MUSIC ARCHIVES

Shannon McArdle Wants Revenge

by

Three pints in, Shannon McArdle gets those eyes. She stares off into the bottom of her glass, running her finger alongside the rim; her pupils are dilated, and she seems to have taken her mind back to that place—the enormity of the last year of her life. She’d been an integral part of Athens-to-Brooklyn band the Mendoza Line, which enjoyed marginal success throughout this decade by negotiating the indie-rock/alt-country Venn diagram. Years of dating founding member Tim Bracy led to marriage, but one day in February 2007, he was gone. The Mendoza Line’s final release, 30 Year Low, came last summer, and although all the material was written and recorded before there were any inklings that their marriage would be striking out, it clearly presents two people who’re not so happy.

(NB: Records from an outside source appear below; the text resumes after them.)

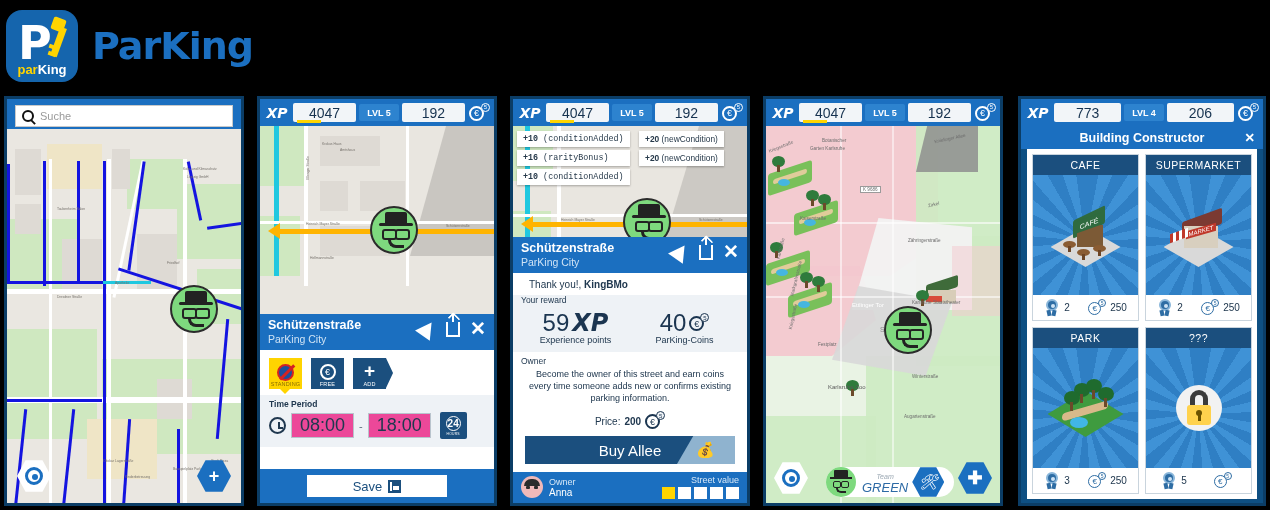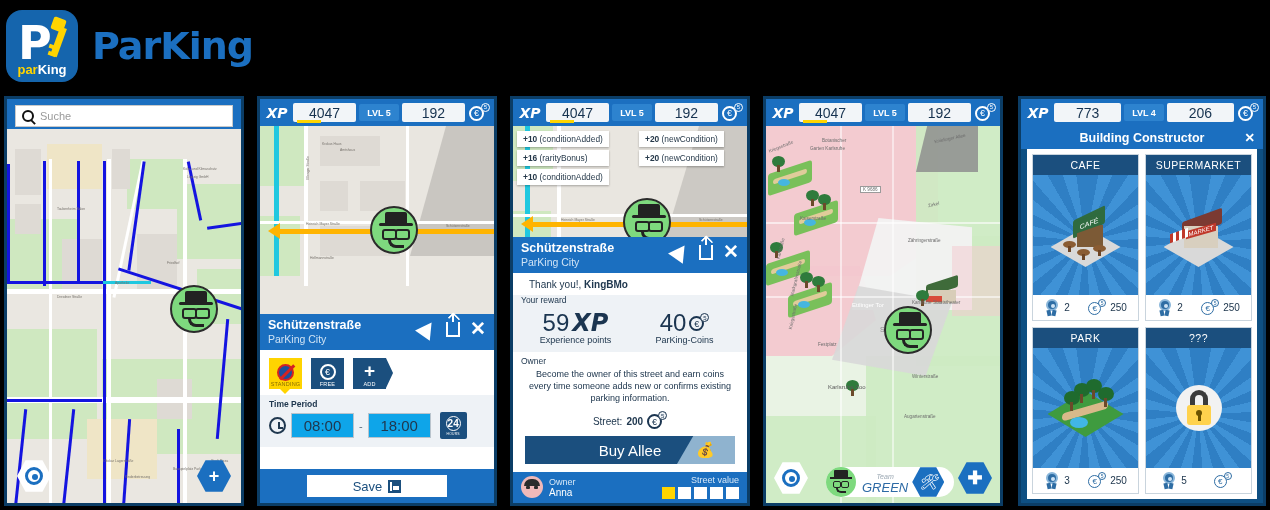"+10 (conditionAdded)" div.toast-col { font-family: none -> Liberation Mono, monospace }
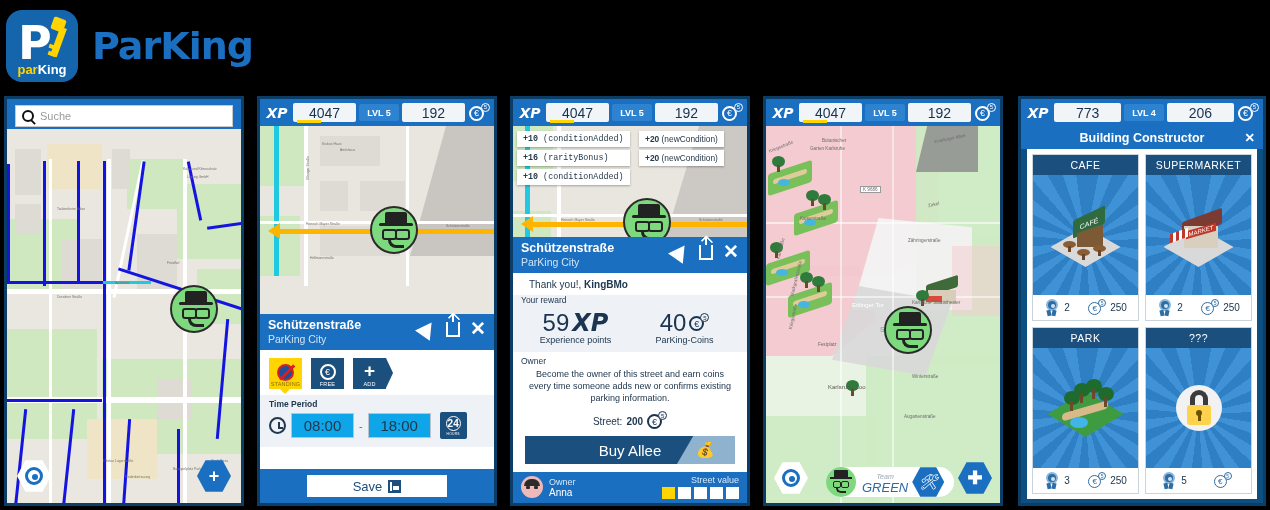"08:00" .time-in { background: #0ea5e9 -> #ec4899; font-size: 15px -> 18px }
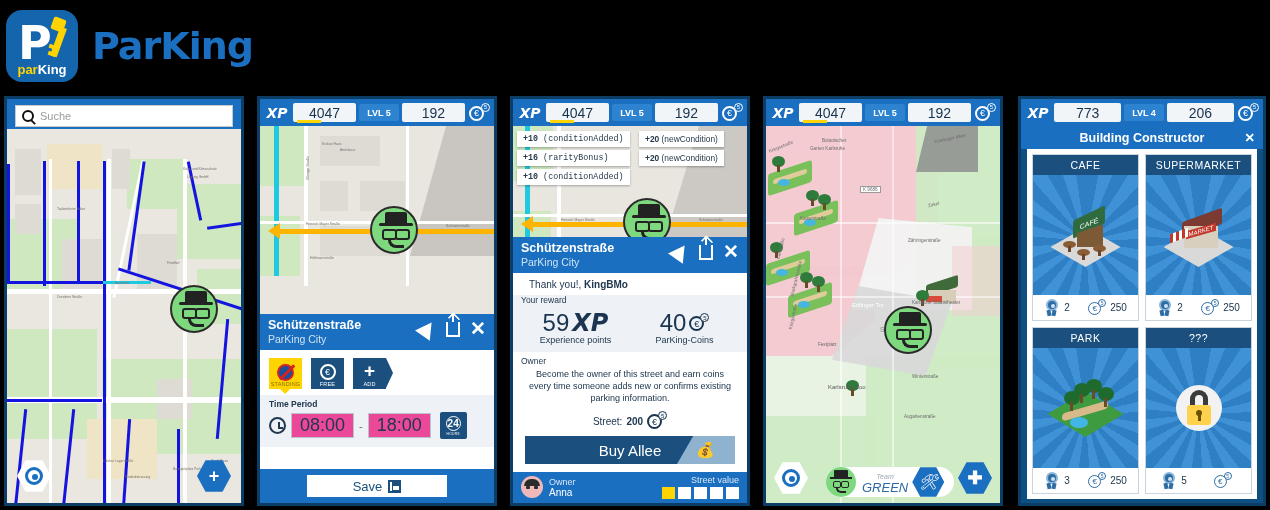"Street:" span { text: Street -> Price }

McArdle has suggested to me, in both subtle and not-so-subtle ways, that what’s happened to her isn’t exactly fair. That a “Dear Jane” letter isn’t how years of commitment should resolve itself. That lawyers and abstract finger-pointing only made matters worse. Now, our brief, slightly awkward silence is finally broken when she softly says, “Listening to the record now, it still makes me very uncomfortable,” her twangy Southern accent sounding sad and pensive.

She’s talking about Summer of the Whore, her newly minted solo debut, a striking, guitar-centric, whispery debut that documents her divorce, the inevitable depression she spiraled into thereafter, her subsequent recovery process, and all the loaded, convoluted feelings you get while moving on from anything. Double, sometimes triple entendres line songs like “Leave Me for Dead,” the sleepy folk ballad “That Night in June,” and the title track, where she deadpans the line: “But this offer is over, once I’ve settled up the score/If I were you, I’d get in on the summer of the whore.” It’s haunting to hear her sing this, because up until this point, you’ve been with her through the downward spiral; its hard to tell if she’s having a good time now, or just closing her eyes and going along with the ride. You’re let into yet another world of hers, where she’s seemingly acting out—possibly in revenge, possibly as a get-enriched-quick scheme in physical bonding.

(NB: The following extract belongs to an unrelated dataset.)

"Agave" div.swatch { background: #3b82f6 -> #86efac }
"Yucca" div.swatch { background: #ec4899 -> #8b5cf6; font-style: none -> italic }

Earlier, she’d tried to persuade me that “Summer of the Whore”—the expression— was just a joke between her and fellow musician Adam Gold. “One of us would say, ‘Oh, man, I was a real whore last night,’ ” she explains. “Not necessarily in the traditional sense, but just acting in a way that we didn’t want others to necessarily see us. You know, it could be something very small—it didn’t necessarily mean that something sexual had occurred.” At this point, she hadn’t gotten those zoney eyes yet and was still up for joking with me about her past. “But I want to make it clear that I was not a whore. I would not accept any money for sex in the summer of 2007.”

When McArdle started writing the material that eventually became Whore, she says it was mainly just to get her out of the house, but after some distance, she realized there “might be something special here, that people would want to hear.” And you can hear her starting to explore some sense of optimism toward the record’s close, during “Come, Autumn Breeze,” a slow-building ballad of reconciliation and acceptance. She’s come to terms with moving on, and if she’s not 100 percent there yet, she at least now considers the notion of other, better relationships as something she could explore again. “I like to think there are little sparks or rays of hope,” she says, pausing for a moment, looking up at me. “Should we get another?”